Low-cost Internet Space Is The Answer to the Digital Divide
Amazon has made it clear that its service must remain affordable to achieve its mission. Users will be able to connect to satellites over the air using a specially-made antenna terminal, just like Starlink. The company plans to offer services to small and medium-sized businesses and schools, and hospitals. Amazon has invested $10 billion to improve its internet space service. Plans on adding more satellites in the future. Amazon will also provide the service to wireless operators that wish to expand 5G or LTE services to new areas.
Amazon believes that the key to affordable service is its small, lightweight, and inexpensive phased array antenna. Initial tests have shown it can reach speeds of 400 Megabits per second Mbps. This is remarkable considering that Starlink’s standard service, which costs $110, only offers 150 Mbps. Starlink’s premium service, which delivers 500 Mbps, costs $649 monthly.

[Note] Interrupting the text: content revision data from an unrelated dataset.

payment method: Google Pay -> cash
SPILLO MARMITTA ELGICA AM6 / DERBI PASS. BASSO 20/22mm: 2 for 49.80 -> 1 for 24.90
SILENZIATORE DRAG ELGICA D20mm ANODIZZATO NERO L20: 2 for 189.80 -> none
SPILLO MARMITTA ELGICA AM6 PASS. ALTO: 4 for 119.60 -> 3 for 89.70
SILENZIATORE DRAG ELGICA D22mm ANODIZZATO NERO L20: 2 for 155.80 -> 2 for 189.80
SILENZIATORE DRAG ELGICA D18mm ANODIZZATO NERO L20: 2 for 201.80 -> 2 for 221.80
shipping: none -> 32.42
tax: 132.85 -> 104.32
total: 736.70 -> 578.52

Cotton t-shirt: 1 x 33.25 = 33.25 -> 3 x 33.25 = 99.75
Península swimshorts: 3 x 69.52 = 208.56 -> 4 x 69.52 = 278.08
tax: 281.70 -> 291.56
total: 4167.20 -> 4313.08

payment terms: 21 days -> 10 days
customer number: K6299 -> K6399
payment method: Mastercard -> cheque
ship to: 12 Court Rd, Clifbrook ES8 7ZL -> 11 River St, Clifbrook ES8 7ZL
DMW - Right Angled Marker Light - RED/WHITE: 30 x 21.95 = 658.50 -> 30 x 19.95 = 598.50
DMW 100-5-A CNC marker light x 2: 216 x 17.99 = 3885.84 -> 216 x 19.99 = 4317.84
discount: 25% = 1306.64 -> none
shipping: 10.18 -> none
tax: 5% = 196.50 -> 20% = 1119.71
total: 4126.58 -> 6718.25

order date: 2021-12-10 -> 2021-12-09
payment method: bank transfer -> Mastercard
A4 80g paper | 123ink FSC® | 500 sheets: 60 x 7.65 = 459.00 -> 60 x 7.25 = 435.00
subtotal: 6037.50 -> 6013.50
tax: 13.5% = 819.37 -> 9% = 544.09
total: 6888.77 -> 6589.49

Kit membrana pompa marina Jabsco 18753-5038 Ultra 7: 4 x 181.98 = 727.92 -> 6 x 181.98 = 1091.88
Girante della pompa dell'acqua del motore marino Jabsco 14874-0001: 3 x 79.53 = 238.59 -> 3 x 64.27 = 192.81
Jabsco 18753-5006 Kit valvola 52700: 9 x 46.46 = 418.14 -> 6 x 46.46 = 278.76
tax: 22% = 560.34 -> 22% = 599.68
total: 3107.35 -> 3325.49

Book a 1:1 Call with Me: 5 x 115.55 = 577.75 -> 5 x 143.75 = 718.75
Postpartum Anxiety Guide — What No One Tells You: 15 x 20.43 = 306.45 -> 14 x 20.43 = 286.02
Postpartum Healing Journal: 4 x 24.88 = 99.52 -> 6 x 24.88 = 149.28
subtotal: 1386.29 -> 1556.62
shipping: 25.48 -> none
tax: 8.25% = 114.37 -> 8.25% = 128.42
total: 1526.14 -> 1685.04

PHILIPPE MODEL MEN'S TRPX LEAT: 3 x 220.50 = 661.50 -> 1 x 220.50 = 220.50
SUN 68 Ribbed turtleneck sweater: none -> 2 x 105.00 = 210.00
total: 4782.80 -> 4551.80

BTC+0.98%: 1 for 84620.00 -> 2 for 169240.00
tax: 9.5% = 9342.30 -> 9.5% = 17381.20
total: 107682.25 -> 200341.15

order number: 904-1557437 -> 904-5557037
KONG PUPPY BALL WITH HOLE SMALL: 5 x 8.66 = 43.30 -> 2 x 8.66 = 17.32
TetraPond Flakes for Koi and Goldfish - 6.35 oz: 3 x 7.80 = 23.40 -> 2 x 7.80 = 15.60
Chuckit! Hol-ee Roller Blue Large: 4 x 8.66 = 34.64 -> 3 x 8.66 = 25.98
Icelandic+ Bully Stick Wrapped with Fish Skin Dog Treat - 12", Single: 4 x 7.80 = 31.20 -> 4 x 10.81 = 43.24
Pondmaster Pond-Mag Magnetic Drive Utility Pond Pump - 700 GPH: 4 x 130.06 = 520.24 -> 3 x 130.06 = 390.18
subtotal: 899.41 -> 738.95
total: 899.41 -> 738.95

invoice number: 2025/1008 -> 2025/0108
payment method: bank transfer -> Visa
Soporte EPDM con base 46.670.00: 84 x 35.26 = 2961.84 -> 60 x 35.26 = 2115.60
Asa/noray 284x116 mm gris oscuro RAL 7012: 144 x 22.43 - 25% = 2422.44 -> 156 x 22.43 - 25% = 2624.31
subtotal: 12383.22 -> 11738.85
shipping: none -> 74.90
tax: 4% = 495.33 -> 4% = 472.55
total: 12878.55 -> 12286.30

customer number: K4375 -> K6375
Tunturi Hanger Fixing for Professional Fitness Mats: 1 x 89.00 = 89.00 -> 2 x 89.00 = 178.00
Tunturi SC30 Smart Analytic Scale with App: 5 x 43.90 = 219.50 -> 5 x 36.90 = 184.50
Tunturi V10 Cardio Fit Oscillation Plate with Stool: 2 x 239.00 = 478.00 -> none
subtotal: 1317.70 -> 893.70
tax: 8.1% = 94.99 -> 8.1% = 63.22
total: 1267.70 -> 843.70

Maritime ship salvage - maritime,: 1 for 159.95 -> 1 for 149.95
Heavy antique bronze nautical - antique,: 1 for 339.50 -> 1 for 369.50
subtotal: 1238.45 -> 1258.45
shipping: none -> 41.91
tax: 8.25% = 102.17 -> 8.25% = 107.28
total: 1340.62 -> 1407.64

Amazon has yet to disclose the price of its service. However, it appears that low-price options are possible. ” To make a difference in unserved or underserved communities you must deliver service at a cost that makes sense to customers,” Rajeev Badyal (VP of Technology, Project Kuiper) stated in an Amazon press release. Amazon still needs to catch up with Starlink before they can shake the space market and end Starlink’s monopoly. But competition will be suitable for everyone once and if they do. The quality of space internet technology will improve, and prices will fall. Space internet will eventually be how millions of people connect all over the globe.